**Records for this task**
_ _ _

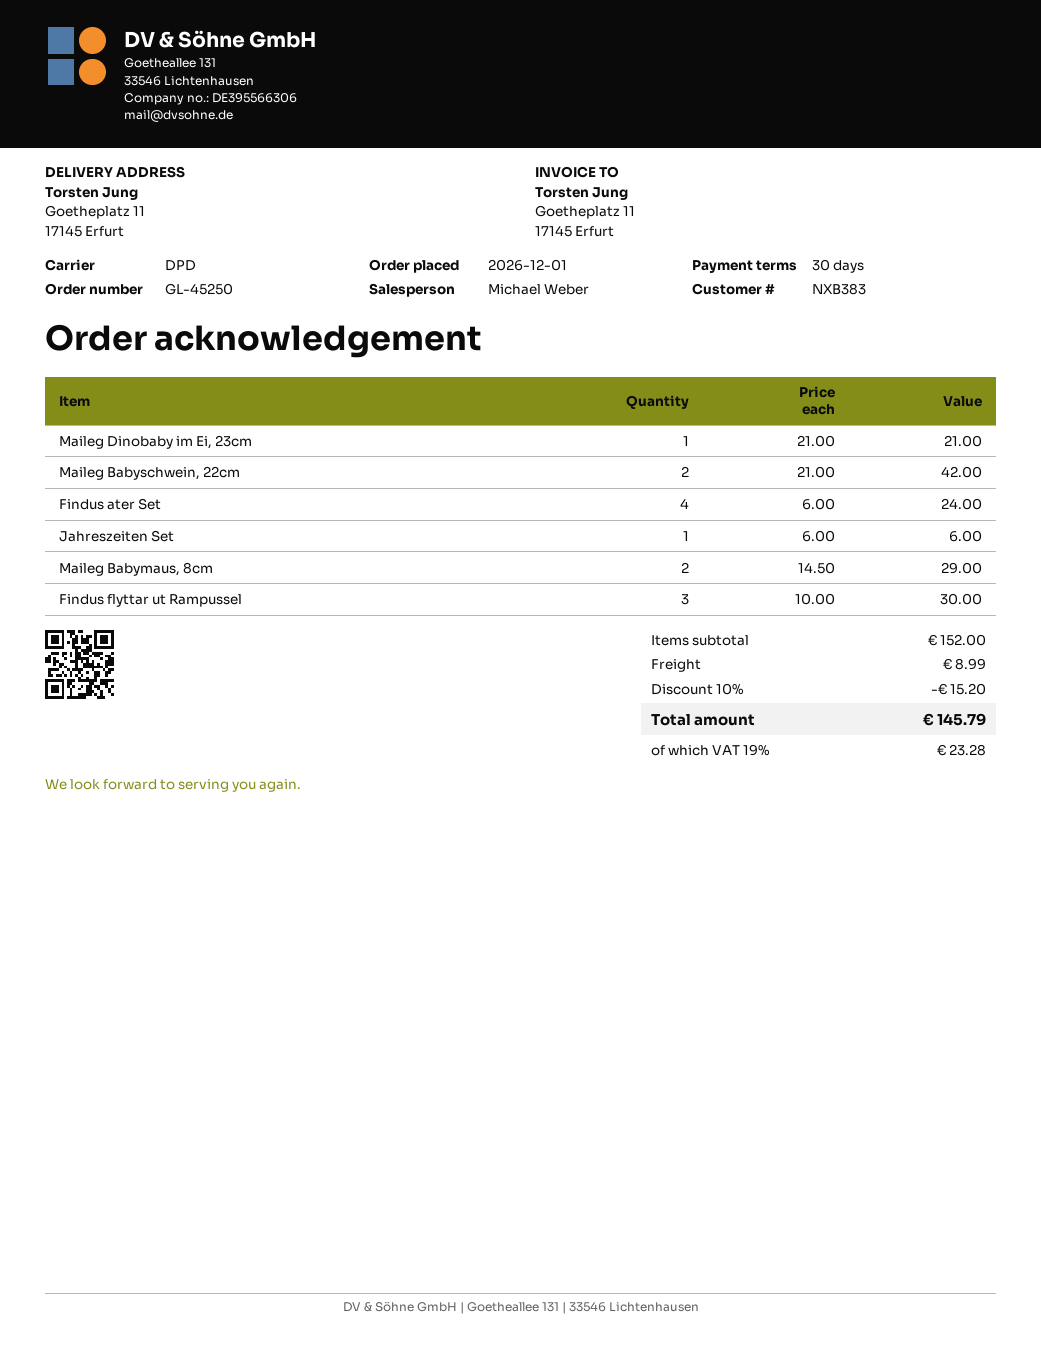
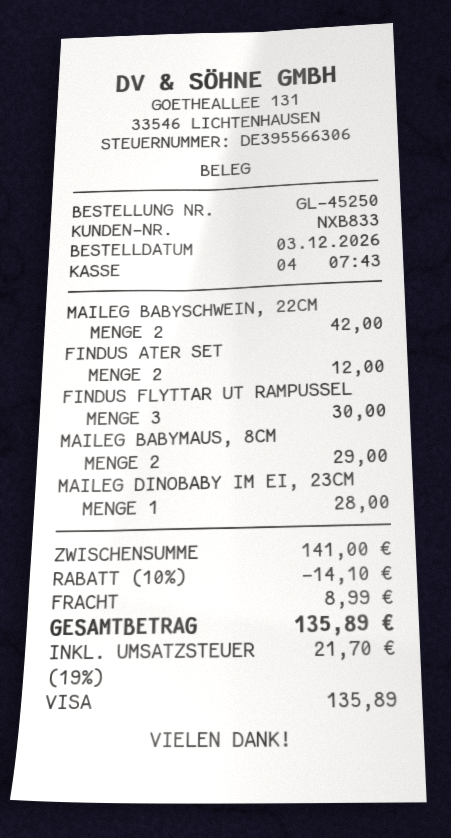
order date: 2026-12-01 -> 2026-12-03
customer number: NXB383 -> NXB833
Maileg Dinobaby im Ei, 23cm: 1 for 21.00 -> 1 for 28.00
Findus ater Set: 4 for 24.00 -> 2 for 12.00
Jahreszeiten Set: 1 for 6.00 -> none
subtotal: 152.00 -> 141.00
discount: 10% = 15.20 -> 10% = 14.10
tax: 19% = 23.28 -> 19% = 21.70
total: 145.79 -> 135.89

_ _ _

**Task to complete**
Return every line shown above without changing a word, and skip the pictures.

**Answer to this exercise**
order date: 2026-12-01 -> 2026-12-03
customer number: NXB383 -> NXB833
Maileg Dinobaby im Ei, 23cm: 1 for 21.00 -> 1 for 28.00
Findus ater Set: 4 for 24.00 -> 2 for 12.00
Jahreszeiten Set: 1 for 6.00 -> none
subtotal: 152.00 -> 141.00
discount: 10% = 15.20 -> 10% = 14.10
tax: 19% = 23.28 -> 19% = 21.70
total: 145.79 -> 135.89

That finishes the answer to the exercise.